WHAT IS EXPECTED: What you return should match the data word for word, minus the images.
─── DATA SUPPLIED
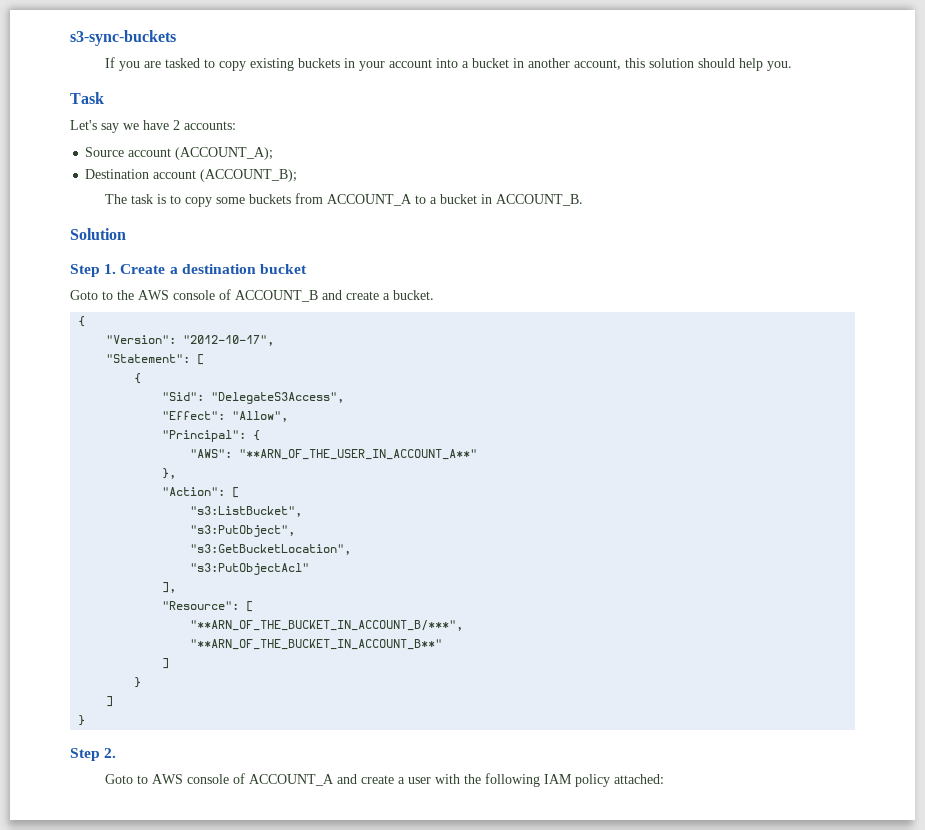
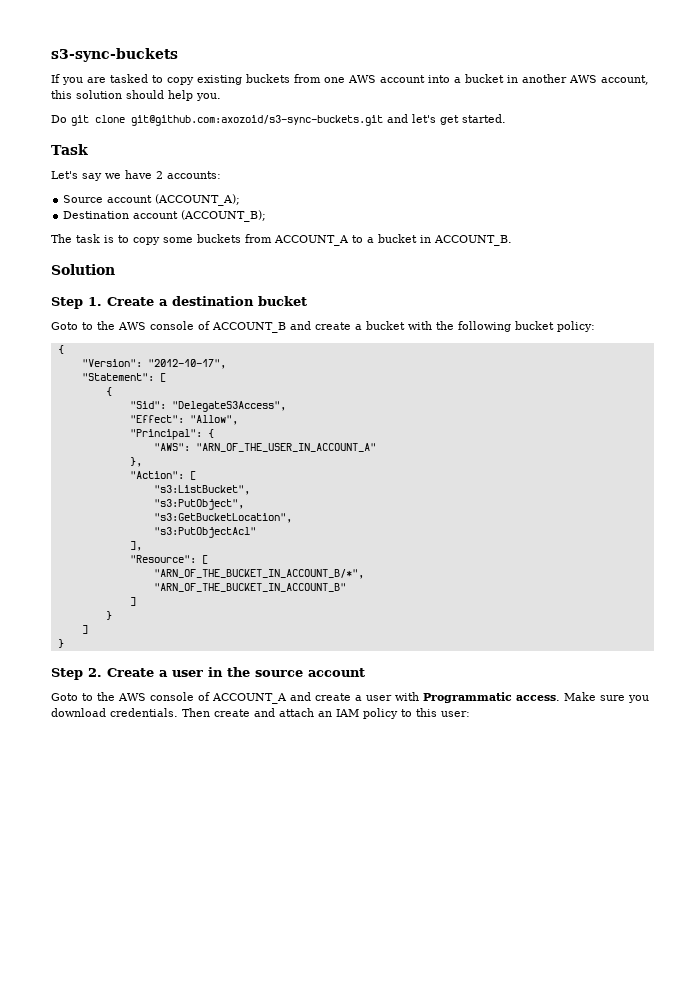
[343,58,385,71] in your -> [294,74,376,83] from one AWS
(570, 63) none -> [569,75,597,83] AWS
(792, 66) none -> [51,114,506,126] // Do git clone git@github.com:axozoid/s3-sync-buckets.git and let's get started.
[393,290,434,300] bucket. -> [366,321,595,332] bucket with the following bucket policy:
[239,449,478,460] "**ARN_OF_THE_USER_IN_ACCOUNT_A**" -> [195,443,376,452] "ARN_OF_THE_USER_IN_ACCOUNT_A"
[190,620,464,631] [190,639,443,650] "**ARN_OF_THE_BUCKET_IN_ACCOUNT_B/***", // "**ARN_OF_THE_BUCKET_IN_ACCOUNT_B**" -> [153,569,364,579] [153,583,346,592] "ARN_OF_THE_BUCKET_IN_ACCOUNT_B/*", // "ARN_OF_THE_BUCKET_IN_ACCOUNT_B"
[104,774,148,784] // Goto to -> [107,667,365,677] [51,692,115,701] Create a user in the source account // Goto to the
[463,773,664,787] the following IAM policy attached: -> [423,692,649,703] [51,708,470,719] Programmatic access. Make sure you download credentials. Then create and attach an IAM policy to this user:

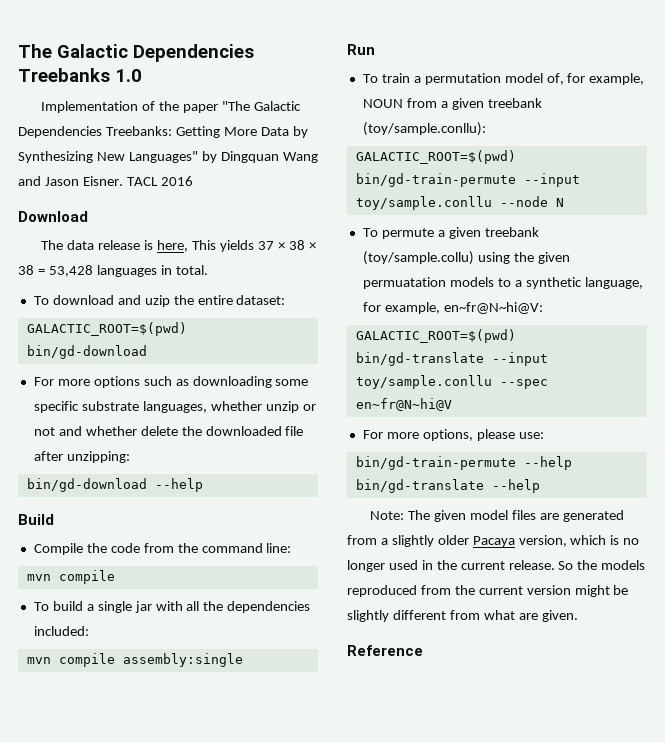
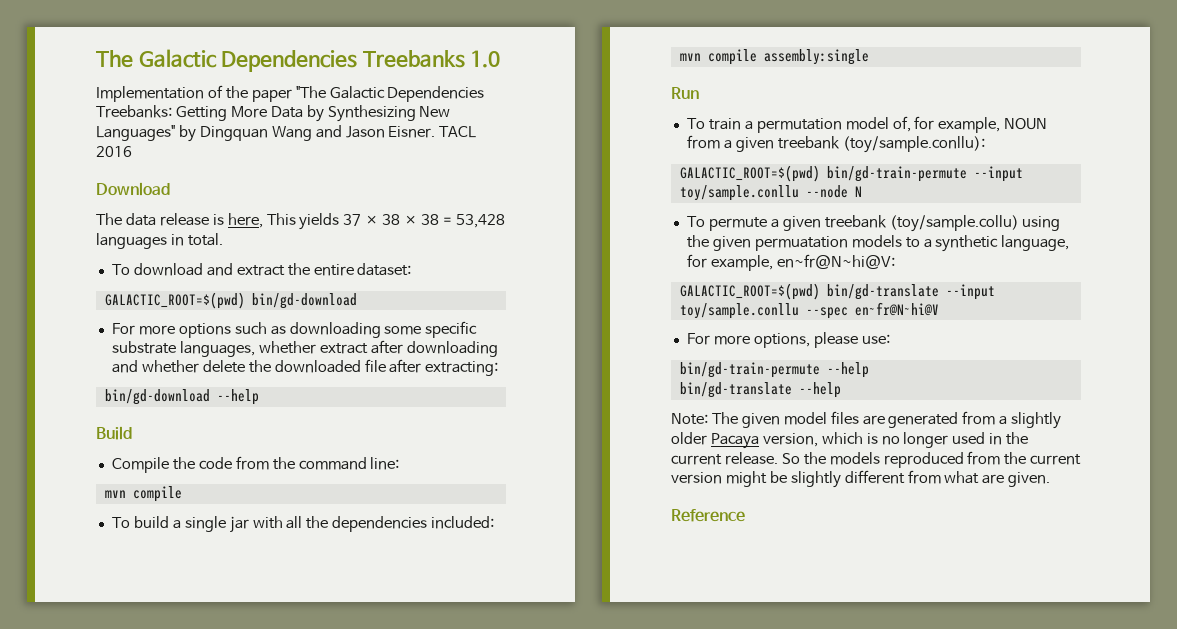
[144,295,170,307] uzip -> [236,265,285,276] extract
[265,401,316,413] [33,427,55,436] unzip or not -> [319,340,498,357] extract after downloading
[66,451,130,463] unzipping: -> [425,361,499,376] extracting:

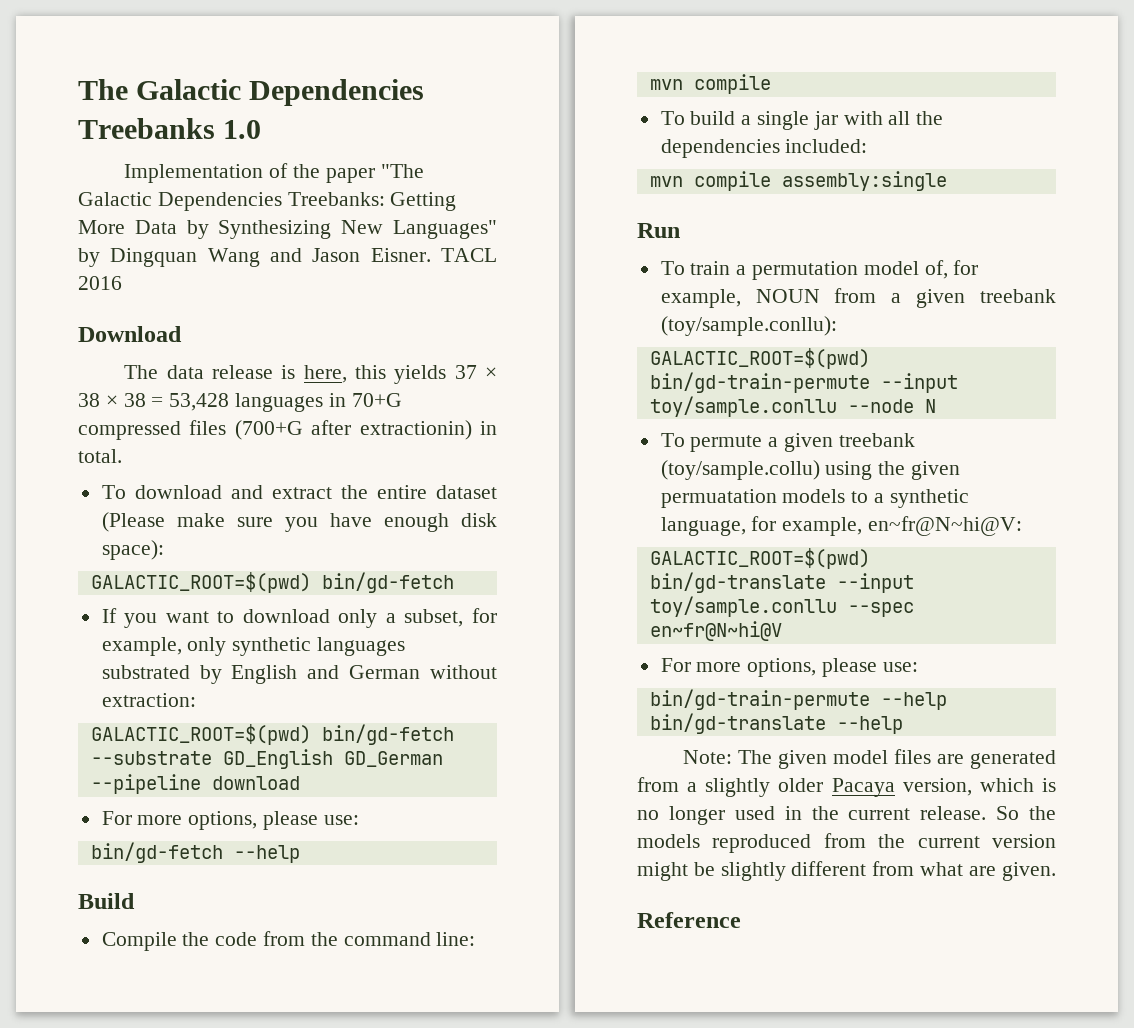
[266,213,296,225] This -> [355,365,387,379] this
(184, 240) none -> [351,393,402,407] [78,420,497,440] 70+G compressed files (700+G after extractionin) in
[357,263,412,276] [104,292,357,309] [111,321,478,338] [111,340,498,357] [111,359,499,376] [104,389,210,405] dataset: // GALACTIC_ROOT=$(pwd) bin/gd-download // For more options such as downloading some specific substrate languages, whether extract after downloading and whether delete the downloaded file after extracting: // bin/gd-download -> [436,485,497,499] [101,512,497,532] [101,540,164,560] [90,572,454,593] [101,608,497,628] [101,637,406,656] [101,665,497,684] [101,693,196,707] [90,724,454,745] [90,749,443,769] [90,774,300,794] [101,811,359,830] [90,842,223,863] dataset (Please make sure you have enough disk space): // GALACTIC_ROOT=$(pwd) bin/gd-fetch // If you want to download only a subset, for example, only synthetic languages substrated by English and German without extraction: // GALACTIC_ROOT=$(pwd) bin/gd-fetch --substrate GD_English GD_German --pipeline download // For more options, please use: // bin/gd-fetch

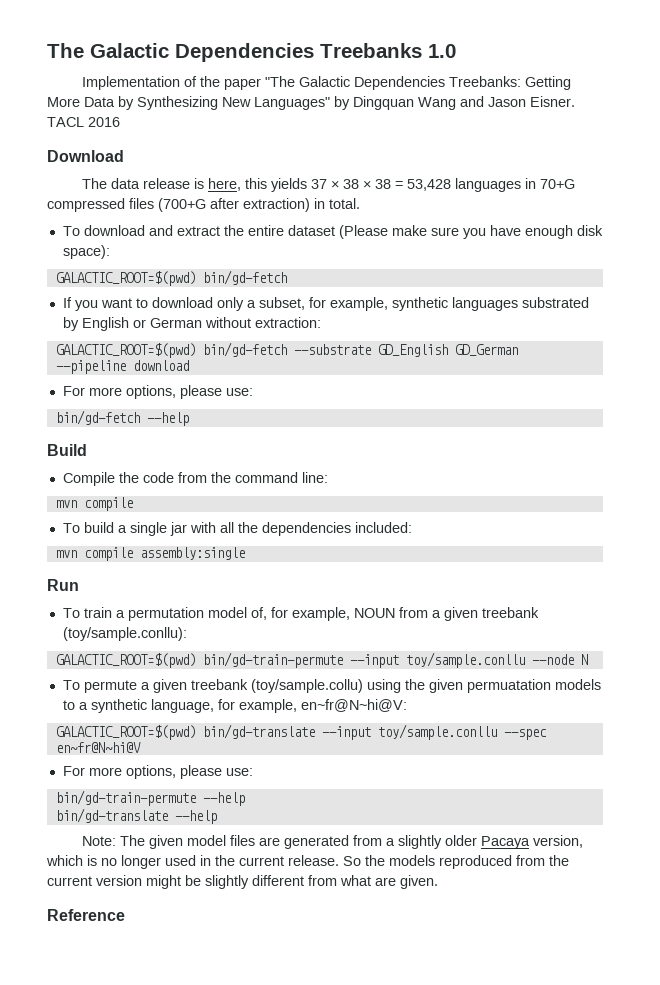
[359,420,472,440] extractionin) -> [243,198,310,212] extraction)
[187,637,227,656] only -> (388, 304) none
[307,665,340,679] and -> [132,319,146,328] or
──────
PROBLEM SOLUTION:
[343,58,385,71] in your -> [294,74,376,83] from one AWS
(570, 63) none -> [569,75,597,83] AWS
(792, 66) none -> [51,114,506,126] // Do git clone git@github.com:axozoid/s3-sync-buckets.git and let's get started.
[393,290,434,300] bucket. -> [366,321,595,332] bucket with the following bucket policy:
[239,449,478,460] "**ARN_OF_THE_USER_IN_ACCOUNT_A**" -> [195,443,376,452] "ARN_OF_THE_USER_IN_ACCOUNT_A"
[190,620,464,631] [190,639,443,650] "**ARN_OF_THE_BUCKET_IN_ACCOUNT_B/***", // "**ARN_OF_THE_BUCKET_IN_ACCOUNT_B**" -> [153,569,364,579] [153,583,346,592] "ARN_OF_THE_BUCKET_IN_ACCOUNT_B/*", // "ARN_OF_THE_BUCKET_IN_ACCOUNT_B"
[104,774,148,784] // Goto to -> [107,667,365,677] [51,692,115,701] Create a user in the source account // Goto to the
[463,773,664,787] the following IAM policy attached: -> [423,692,649,703] [51,708,470,719] Programmatic access. Make sure you download credentials. Then create and attach an IAM policy to this user:

[144,295,170,307] uzip -> [236,265,285,276] extract
[265,401,316,413] [33,427,55,436] unzip or not -> [319,340,498,357] extract after downloading
[66,451,130,463] unzipping: -> [425,361,499,376] extracting:

[266,213,296,225] This -> [355,365,387,379] this
(184, 240) none -> [351,393,402,407] [78,420,497,440] 70+G compressed files (700+G after extractionin) in
[357,263,412,276] [104,292,357,309] [111,321,478,338] [111,340,498,357] [111,359,499,376] [104,389,210,405] dataset: // GALACTIC_ROOT=$(pwd) bin/gd-download // For more options such as downloading some specific substrate languages, whether extract after downloading and whether delete the downloaded file after extracting: // bin/gd-download -> [436,485,497,499] [101,512,497,532] [101,540,164,560] [90,572,454,593] [101,608,497,628] [101,637,406,656] [101,665,497,684] [101,693,196,707] [90,724,454,745] [90,749,443,769] [90,774,300,794] [101,811,359,830] [90,842,223,863] dataset (Please make sure you have enough disk space): // GALACTIC_ROOT=$(pwd) bin/gd-fetch // If you want to download only a subset, for example, only synthetic languages substrated by English and German without extraction: // GALACTIC_ROOT=$(pwd) bin/gd-fetch --substrate GD_English GD_German --pipeline download // For more options, please use: // bin/gd-fetch

[359,420,472,440] extractionin) -> [243,198,310,212] extraction)
[187,637,227,656] only -> (388, 304) none
[307,665,340,679] and -> [132,319,146,328] or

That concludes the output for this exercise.